Pressure Counter Transfer

At the start of each BB's scheduling pass, sub_A091C0 (InitResourceTracking) copies the 10 DWORDs at record offsets +4 through +40 into the scheduler context at context offsets +48 through +87. The scheduling engine then updates the context counters as instructions are scheduled.
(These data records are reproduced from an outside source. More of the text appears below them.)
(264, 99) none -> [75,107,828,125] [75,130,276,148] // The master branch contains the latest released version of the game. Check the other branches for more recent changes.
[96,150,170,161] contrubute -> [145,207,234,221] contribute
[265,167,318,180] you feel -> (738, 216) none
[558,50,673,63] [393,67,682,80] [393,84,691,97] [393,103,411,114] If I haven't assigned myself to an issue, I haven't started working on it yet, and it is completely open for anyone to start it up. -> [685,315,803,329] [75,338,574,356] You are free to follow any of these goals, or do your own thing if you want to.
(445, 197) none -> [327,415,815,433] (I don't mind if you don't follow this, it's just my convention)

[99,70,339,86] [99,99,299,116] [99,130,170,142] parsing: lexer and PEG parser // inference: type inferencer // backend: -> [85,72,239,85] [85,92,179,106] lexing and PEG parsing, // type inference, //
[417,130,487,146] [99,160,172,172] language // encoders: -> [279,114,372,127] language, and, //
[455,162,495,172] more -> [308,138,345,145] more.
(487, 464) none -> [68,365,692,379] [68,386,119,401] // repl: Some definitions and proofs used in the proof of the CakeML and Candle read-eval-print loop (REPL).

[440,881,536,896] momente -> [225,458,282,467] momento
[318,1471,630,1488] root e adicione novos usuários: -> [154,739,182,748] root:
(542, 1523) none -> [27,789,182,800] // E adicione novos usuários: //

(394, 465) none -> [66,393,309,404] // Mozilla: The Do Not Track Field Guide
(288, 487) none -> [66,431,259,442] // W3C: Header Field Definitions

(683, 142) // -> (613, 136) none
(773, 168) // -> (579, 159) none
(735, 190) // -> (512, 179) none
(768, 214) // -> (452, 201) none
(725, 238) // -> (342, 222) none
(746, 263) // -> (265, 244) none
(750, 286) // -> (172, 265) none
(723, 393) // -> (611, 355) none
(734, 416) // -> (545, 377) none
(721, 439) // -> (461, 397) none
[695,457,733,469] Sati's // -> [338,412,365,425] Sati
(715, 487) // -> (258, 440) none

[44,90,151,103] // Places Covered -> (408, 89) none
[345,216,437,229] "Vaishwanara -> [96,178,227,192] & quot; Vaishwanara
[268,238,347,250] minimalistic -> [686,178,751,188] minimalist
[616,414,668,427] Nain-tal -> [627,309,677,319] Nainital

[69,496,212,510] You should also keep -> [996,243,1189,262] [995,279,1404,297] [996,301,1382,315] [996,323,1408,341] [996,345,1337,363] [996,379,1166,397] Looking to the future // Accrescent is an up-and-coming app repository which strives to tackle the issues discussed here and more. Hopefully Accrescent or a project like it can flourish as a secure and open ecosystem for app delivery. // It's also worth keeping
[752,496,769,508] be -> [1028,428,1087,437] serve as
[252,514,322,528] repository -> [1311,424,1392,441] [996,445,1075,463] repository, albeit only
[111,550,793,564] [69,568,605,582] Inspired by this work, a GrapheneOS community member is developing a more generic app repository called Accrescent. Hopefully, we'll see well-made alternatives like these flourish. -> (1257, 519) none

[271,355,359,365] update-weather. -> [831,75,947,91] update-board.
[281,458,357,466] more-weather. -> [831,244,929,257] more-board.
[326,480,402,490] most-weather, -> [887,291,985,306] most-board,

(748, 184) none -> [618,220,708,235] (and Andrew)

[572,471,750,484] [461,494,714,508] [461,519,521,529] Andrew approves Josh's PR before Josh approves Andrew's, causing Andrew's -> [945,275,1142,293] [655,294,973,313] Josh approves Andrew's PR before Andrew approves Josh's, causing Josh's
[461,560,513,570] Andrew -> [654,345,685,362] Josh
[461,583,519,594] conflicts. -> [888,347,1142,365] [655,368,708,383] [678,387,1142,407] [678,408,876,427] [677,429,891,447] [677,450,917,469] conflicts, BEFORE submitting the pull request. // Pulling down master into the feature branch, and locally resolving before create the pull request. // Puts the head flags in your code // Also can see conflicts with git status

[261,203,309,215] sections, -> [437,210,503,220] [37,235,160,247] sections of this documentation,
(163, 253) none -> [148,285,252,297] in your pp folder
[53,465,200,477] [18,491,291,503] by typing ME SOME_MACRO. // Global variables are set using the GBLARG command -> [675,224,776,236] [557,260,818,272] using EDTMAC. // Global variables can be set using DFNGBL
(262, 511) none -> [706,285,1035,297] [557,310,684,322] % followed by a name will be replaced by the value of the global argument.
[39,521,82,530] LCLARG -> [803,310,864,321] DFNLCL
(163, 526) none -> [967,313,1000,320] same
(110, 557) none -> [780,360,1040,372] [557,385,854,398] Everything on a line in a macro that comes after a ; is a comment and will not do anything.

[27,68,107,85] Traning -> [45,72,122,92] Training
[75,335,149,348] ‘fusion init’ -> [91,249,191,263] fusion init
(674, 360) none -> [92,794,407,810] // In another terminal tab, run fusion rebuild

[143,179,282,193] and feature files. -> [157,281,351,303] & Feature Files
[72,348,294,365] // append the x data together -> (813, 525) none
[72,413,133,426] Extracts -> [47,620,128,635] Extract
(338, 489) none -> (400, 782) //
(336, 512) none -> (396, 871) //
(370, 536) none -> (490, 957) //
When cross-block scheduling produces a new pressure snapshot, the engine writes it back with SSE bulk stores:

*(OWORD*)(record + 4)  = pressure[0..3]    // 16 bytes via _mm_store_si128
*(OWORD*)(record + 20) = pressure[4..7]    // 16 bytes via _mm_store_si128
*(QWORD*)(record + 36) = pressure[8..9]    // 8 bytes

During the main scheduling loop, the engine decrements pressure[1] through pressure[9] (9 counters) from a 40-byte per-opcode resource cost table. pressure[0] (R class) is handled via a separate path.

Flags Byte (+64)

Bit	Name	Set by	Meaning
0	`crossBlockBoundary`	`sub_688DD0` (ScheduleEngine)	BB is a cross-block scheduling boundary
1	`regionActive`	`sub_688DD0` (ScheduleEngine)	BB belongs to an active scheduling region
2	`hasCall`	`sub_6833F0` for opcode 96	BB contains a CALL instruction
3	`hasBranch`	`sub_6833F0` for opcodes 188, 190	BB contains a branch instruction
4	`hasBarrierInstr`	`sub_6833F0` via `sub_7DF3A0` test (bit 6)	BB contains a barrier-flagged instruction
5	`hasLongLatencyOp`	`sub_6833F0` for memory/texture/tensor opcodes; also vtable[183] arch check	BB contains a long-latency operation (memory, texture, or tensor)
6	`crossBlockTarget`	`sub_6833F0` cross-block merge	BB is the target of a cross-block scheduling region
7	(preserved)	Not cleared during init	Carries data from a prior pipeline stage; purpose unknown

The opcodes that set bit 5 (hasLongLatencyOp): 18 (with knob 62 gate), 23, 26, 32, 57, 81, 101, 124 (with knob 461 gate), 178, 188, 190, 197, 236, 248, 271, 315. Additionally, any instruction where vtable[183] returns true (architecture-specific long-latency classification) sets bit 5.

Cross-Block Scheduling Setup

After per-BB initialization, sub_6833F0 walks the CFG to identify cross-block scheduling opportunities, with the master gate being knob 744 (SchedCrossBlockLimit): when its boolean form is true the integer value supplies the speculative distance threshold; when disabled the default threshold is 2. (The per-BB walk also stores sched+177 from knob 742 (SchedCrossBlock): byte 0 = enabled, byte 1 = conditional on options+53648 != 0, byte >= 2 = disabled.)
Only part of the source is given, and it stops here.